Partiendo de la comprensión hacia el prestador de los servicios, la pregunta que creo que se plantea no se relaciona tanto con la necesidad argumentada del pago, sino más bien con el problema estructural que ésta práctica puede provocar al incentivarse, “por necesidad” ,la discrecionalidad (elección directa) frente a la necesaria indiscrecionalidad que la administración municipal debe practicar, ajustando sus actos a la ley en cuanto a procedimientos y persiguiendo cumplir el principio ético de defensa de los intereses generales frente o en combinación, con los particulares.

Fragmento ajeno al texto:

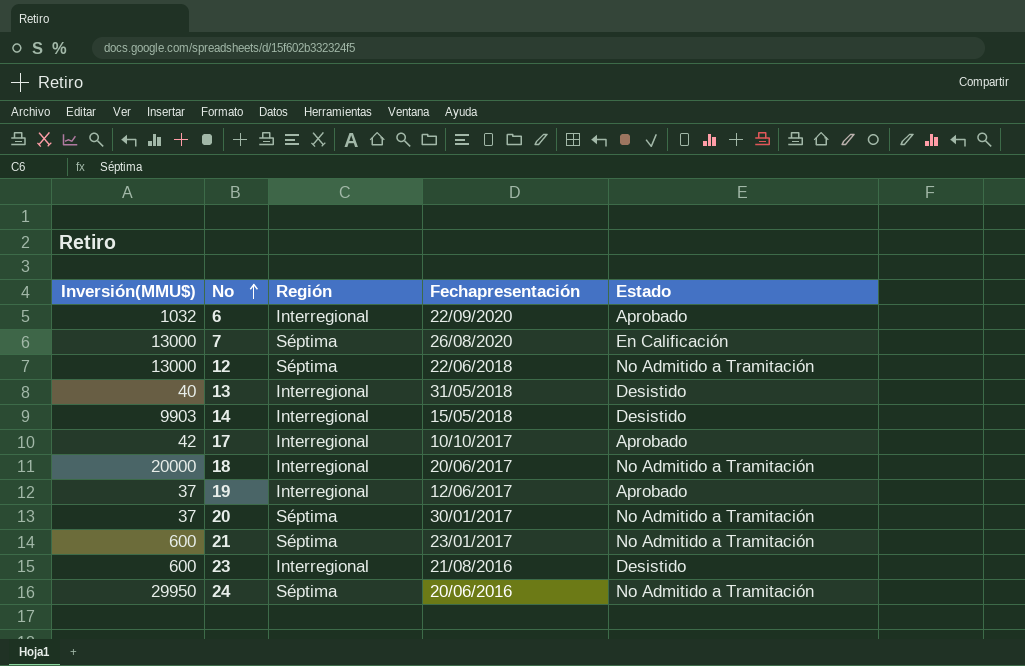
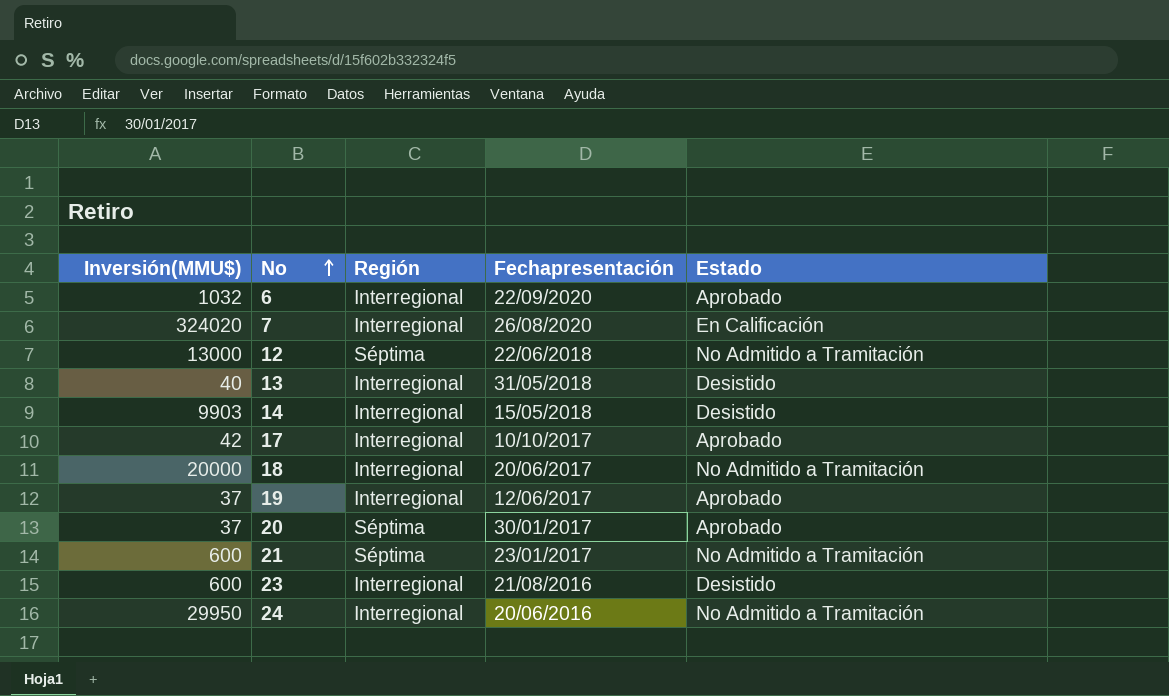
7 | Inversión(MMU$): 13000 -> 324020
7 | Región: Séptima -> Interregional
20 | Estado: No Admitido a Tramitación -> Aprobado
24 | Región: Séptima -> Interregional

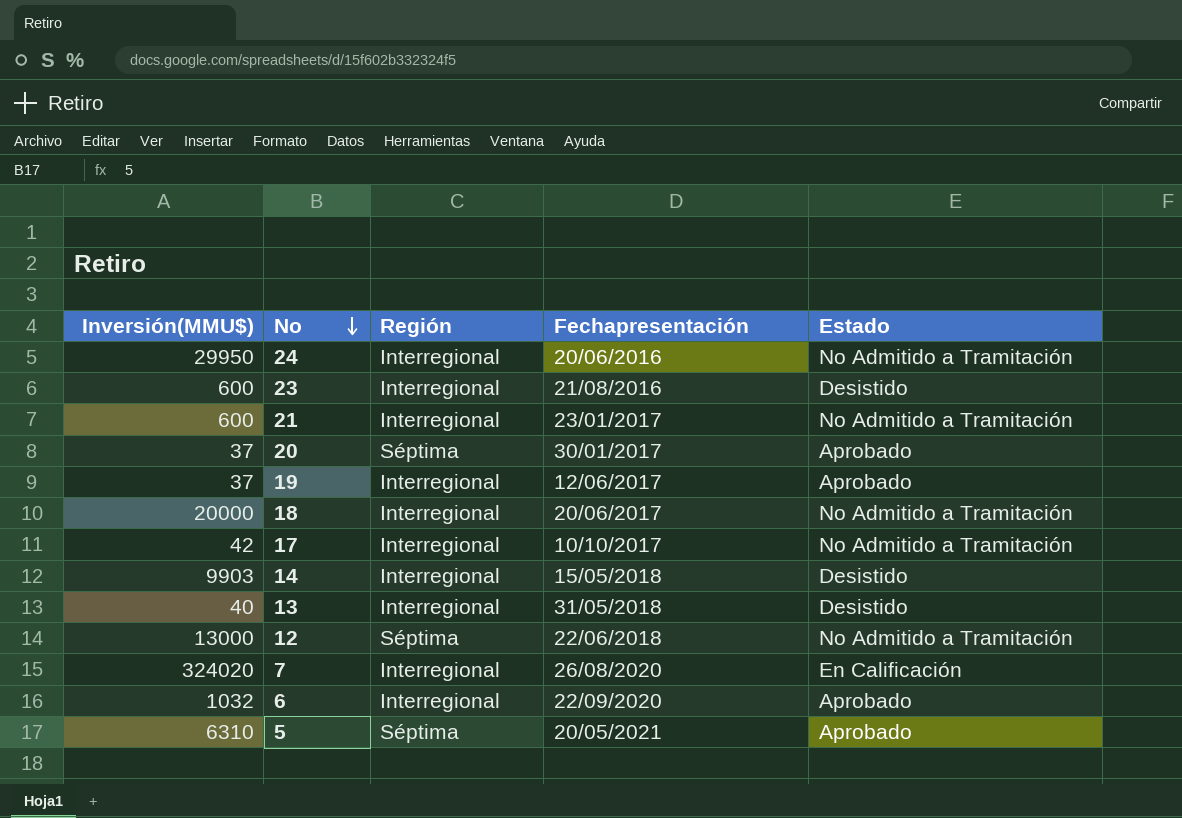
row order: No ascending -> No descending
21 | Región: Séptima -> Interregional
17 | Estado: Aprobado -> No Admitido a Tramitación
row 5: none -> 6310 | Séptima | 20/05/2021 | Aprobado

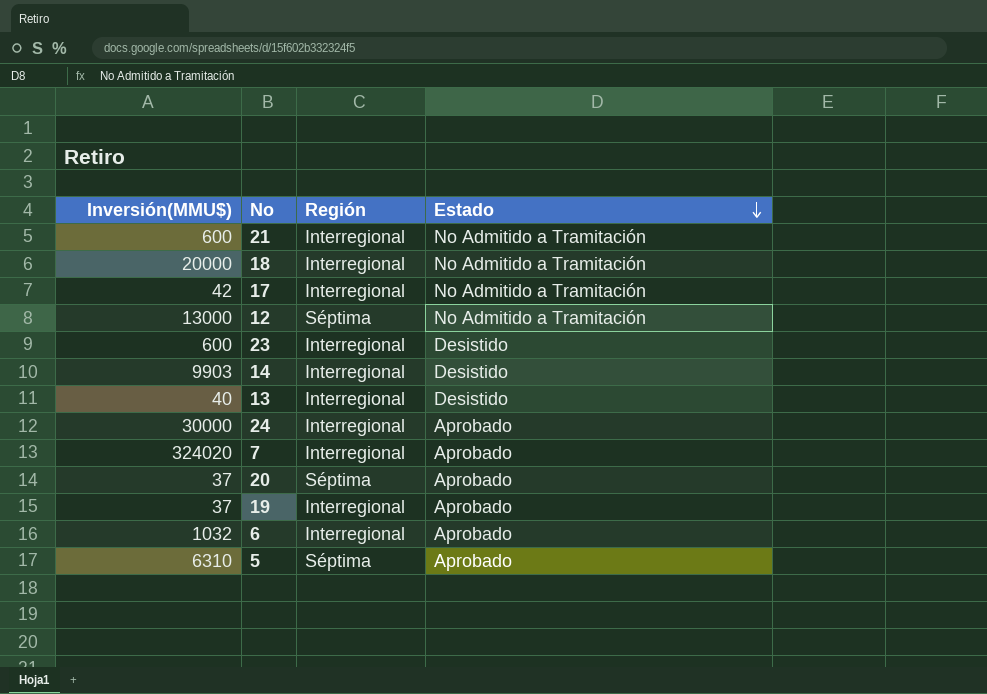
row order: No descending -> Estado descending
column Fechapresentación | position: 4 -> none
24 | Inversión(MMU$): 29950 -> 30000
24 | Estado: No Admitido a Tramitación -> Aprobado
7 | Estado: En Calificación -> Aprobado

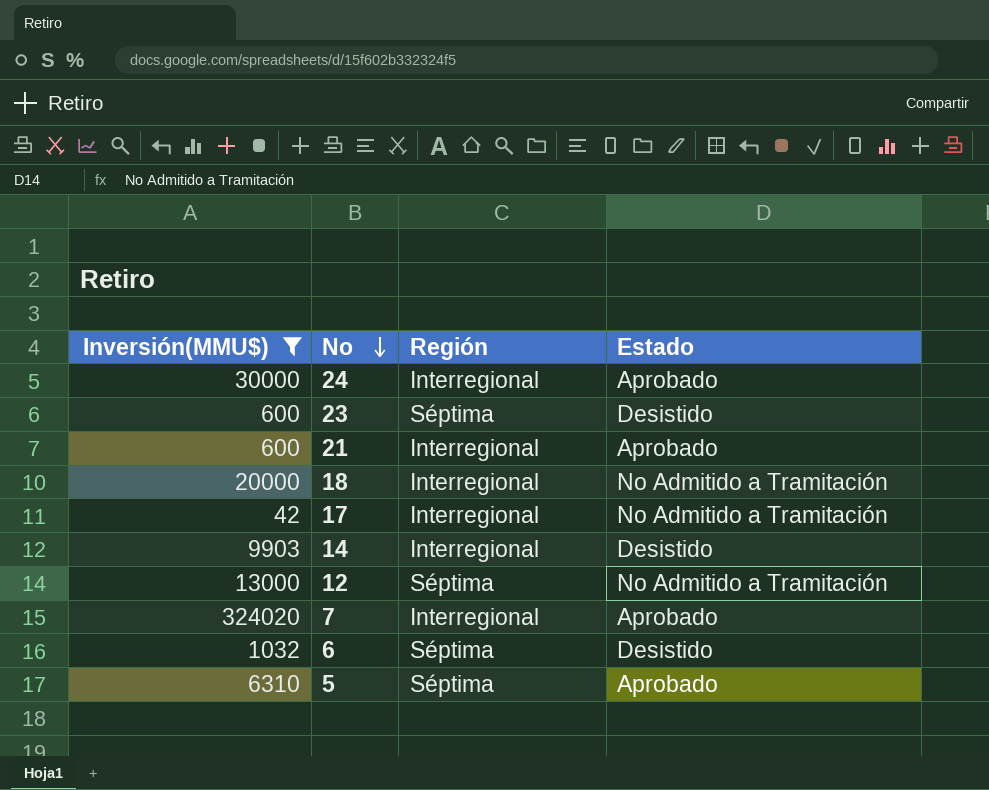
filter: none -> Inversión(MMU$) >= 42
row order: Estado descending -> No descending
23 | Región: Interregional -> Séptima
21 | Estado: No Admitido a Tramitación -> Aprobado
6 | Región: Interregional -> Séptima
6 | Estado: Aprobado -> Desistido

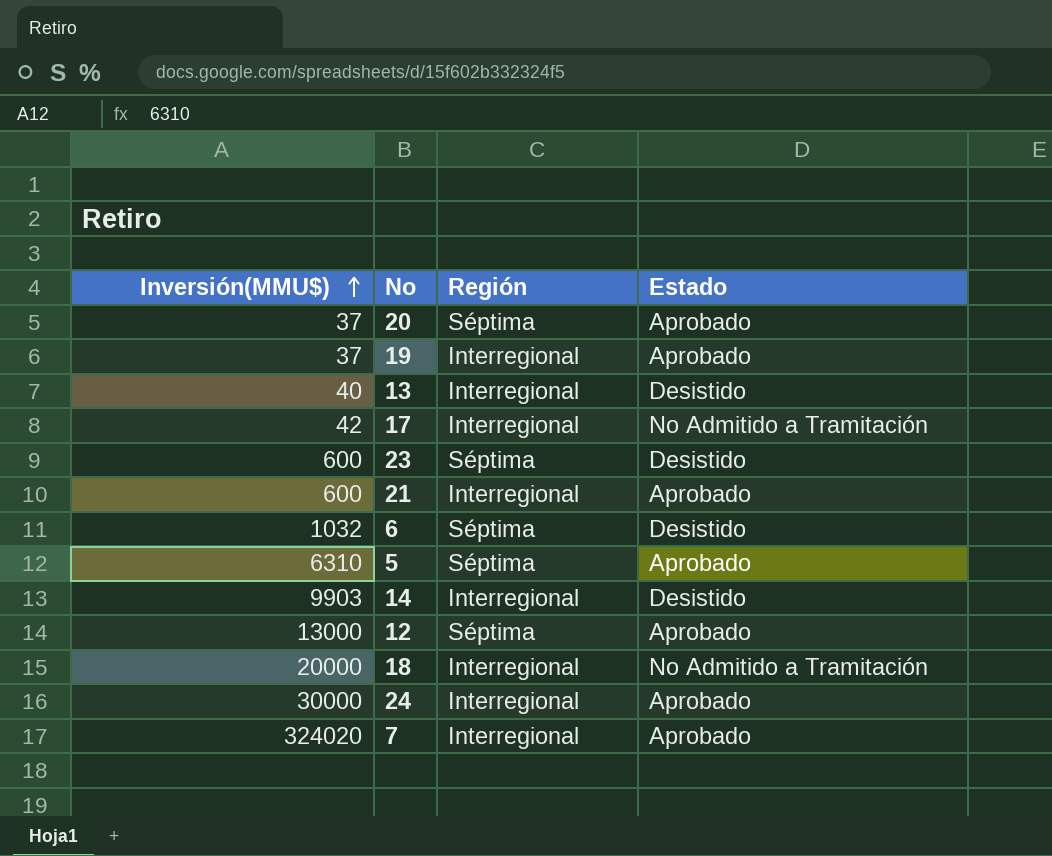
filter: Inversión(MMU$) >= 42 -> none
row order: No descending -> Inversión(MMU$) ascending
12 | Estado: No Admitido a Tramitación -> Aprobado

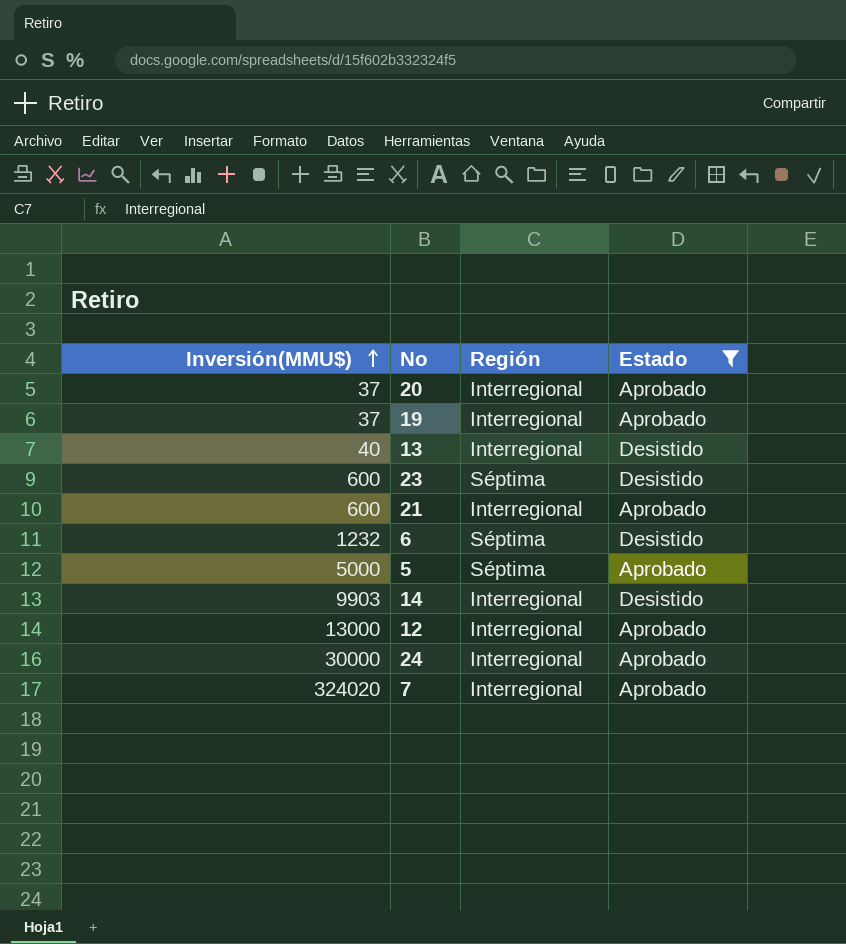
filter: none -> Estado != No Admitido a Tramitación
20 | Región: Séptima -> Interregional
6 | Inversión(MMU$): 1032 -> 1232
5 | Inversión(MMU$): 6310 -> 5000
12 | Región: Séptima -> Interregional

El problema creo que es lo suficientemente grave como para que el asunto entre en la agenda de los diferentes partidos y futuras candidaturas a través del compromiso de plantear una revisión y reforma de la organización y procesos, con el objetivo claro de incidir positivamente en la recuperación ,para la administración, de su carácter de servicio, y no como parece empeñada actualmente en transmitir a la ciudadanía: el de superestructura ajena a los intereses y dinámicas de la sociedad, no sujeta “del todo”(a diferencia de la ciudadanía) al Estado de Derecho.

Si la legislación vigente constriñe la eficacia de las administraciones locales, los Ayuntamientos deben posicionarse firmemente en favor de las necesidades y peculiaridades que definen la prestación de servicios de calidad y exigir una ley lo suficientemente precisa. Pero mientras la legislación sea la que es, se debe actuar en el marco de la misma, pues de lo contrario, no será suficiente la capacidad coercitiva que la administración posee para mejorar la necesaria legitimidad democrática frente a su objeto y su sujeto: la ciudadanía.